▶ [About this task] Using the records below, filter out every line that lacks "axis" and copy the rest.
BEGIN
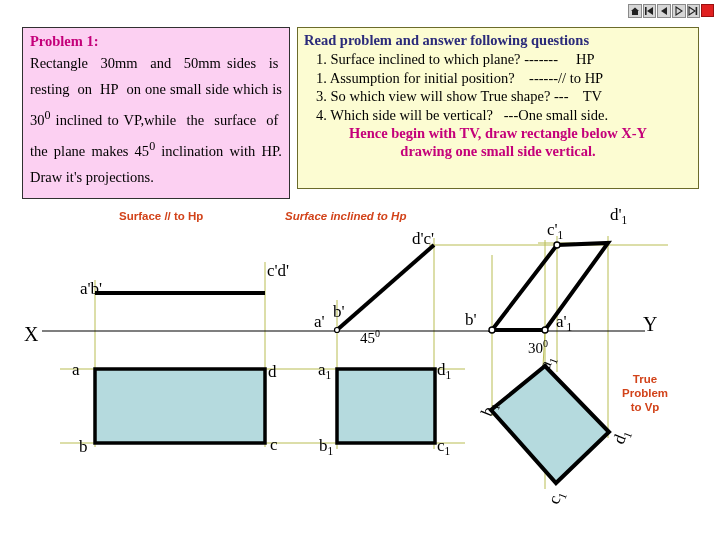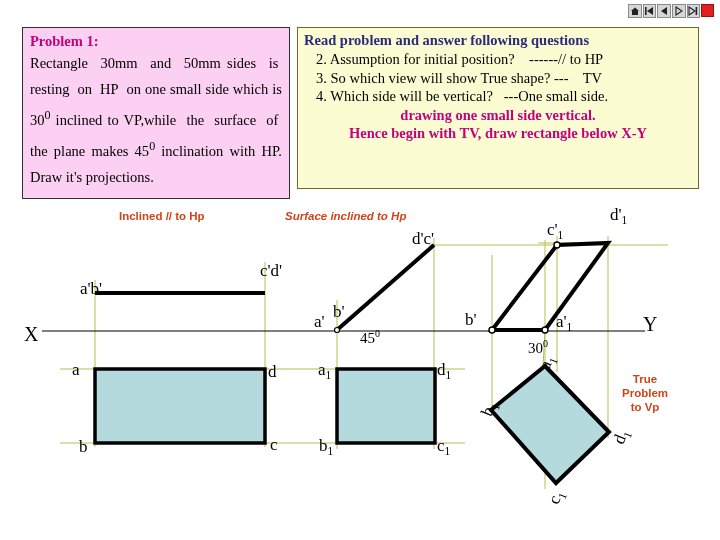--- a/index.html
+++ b/index.html
@@ -139,6 +139,7 @@
 
   <div id="questions-box">
     <div id="q-head">Read problem and answer following questions</div>
+    <div class="q-line">1. Surface inclined to which plane? -------     HP</div>
     <div class="q-line">2. Assumption for initial position?    ------// to HP</div>
     <div class="q-line">3. So which view will show True shape? ---    TV</div>
     <div class="q-line">4. Which side will be vertical?   ---One small side.</div>

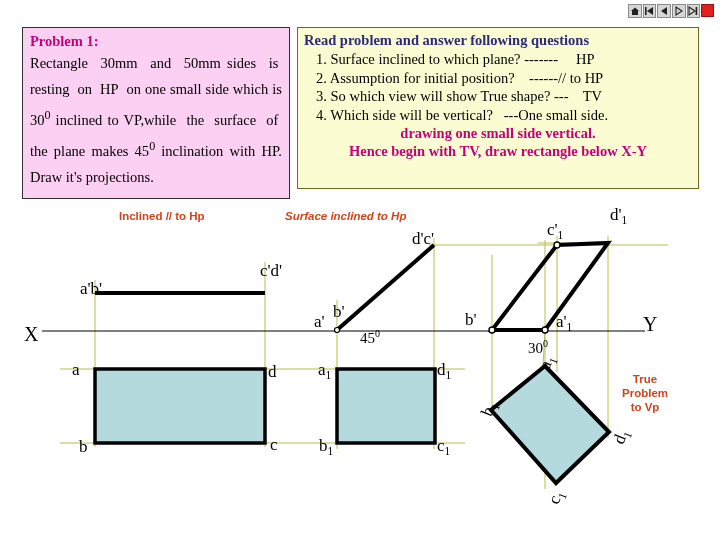--- a/index.html
+++ b/index.html
@@ -140,7 +140,7 @@
   <div id="questions-box">
     <div id="q-head">Read problem and answer following questions</div>
     <div class="q-line">1. Surface inclined to which plane? -------     HP</div>
-    <div class="q-line">2. Assumption for initial position?    ------// to HP</div>
+    <div class="q-line">1. Assumption for initial position?    ------// to HP</div>
     <div class="q-line">3. So which view will show True shape? ---    TV</div>
     <div class="q-line">4. Which side will be vertical?   ---One small side.</div>
     <div class="q-foot">drawing one small side vertical.</div>

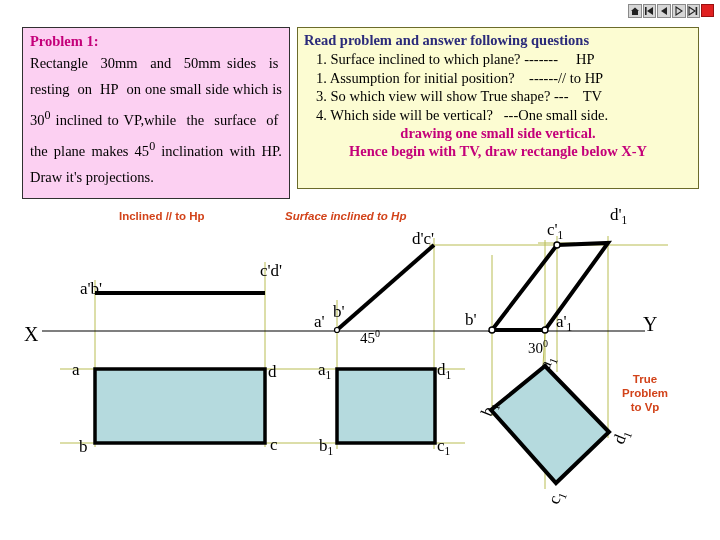--- a/index.html
+++ b/index.html
@@ -143,8 +143,8 @@
     <div class="q-line">1. Assumption for initial position?    ------// to HP</div>
     <div class="q-line">3. So which view will show True shape? ---    TV</div>
     <div class="q-line">4. Which side will be vertical?   ---One small side.</div>
+    <div class="q-foot">Hence begin with TV, draw rectangle below X-Y</div>
     <div class="q-foot">drawing one small side vertical.</div>
-    <div class="q-foot">Hence begin with TV, draw rectangle below X-Y</div>
   </div>
 
   <svg class="draw">

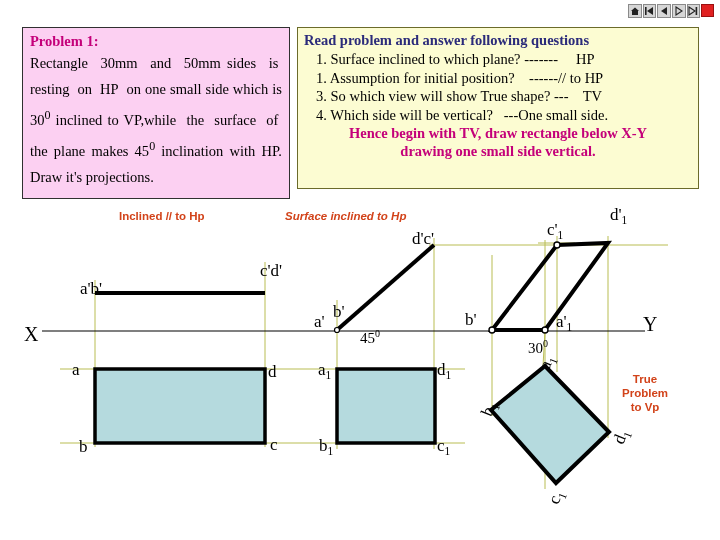--- a/index.html
+++ b/index.html
@@ -178,7 +178,7 @@
       </g>
   </svg>
 
-  <div class="hdr" id="hdr0" style="left: 119px; top: 210px;">Inclined // to Hp</div>
+  <div class="hdr" id="hdr0" style="left: 119px; top: 210px;">Surface // to Hp</div>
   <div class="hdr" id="hdr1" style="left: 285px; top: 210px; font-style: italic;">Surface inclined to Hp</div>
 
   <div class="lbl axis" style="left:24px;top:326px;">X</div>

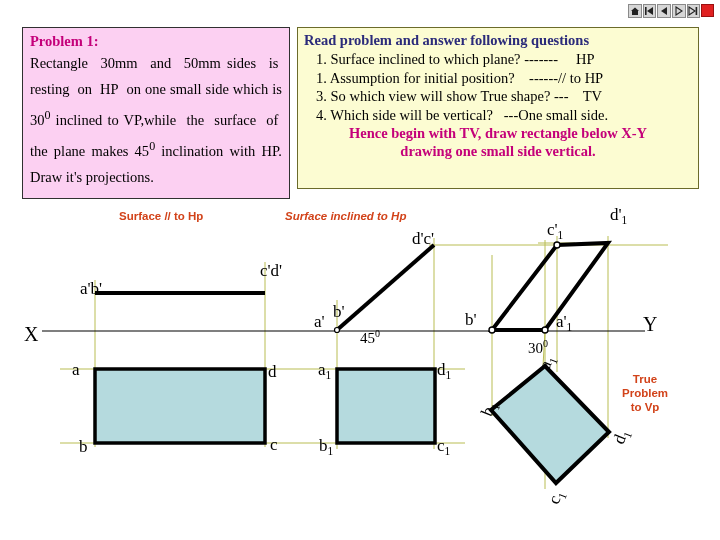--- a/index.html
+++ b/index.html
@@ -185,7 +185,7 @@
   <div class="lbl axis" style="left:643px;top:316px;">Y</div>
 
   <div class="lbl" style="left:80px;top:280px;">a'b'</div>
-  <div class="lbl" style="left:260px;top:262px;">c'd'</div>
+  <div class="lbl" style="left:267px;top:262px;">c'd'</div>
   <div class="lbl" style="left:72px;top:361px;">a</div>
   <div class="lbl" style="left:79px;top:438px;">b</div>
   <div class="lbl" style="left:270px;top:436px;">c</div>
END
▶ [Response]
   <div class="lbl axis" style="left:24px;top:326px;">X</div>
   <div class="lbl axis" style="left:643px;top:316px;">Y</div>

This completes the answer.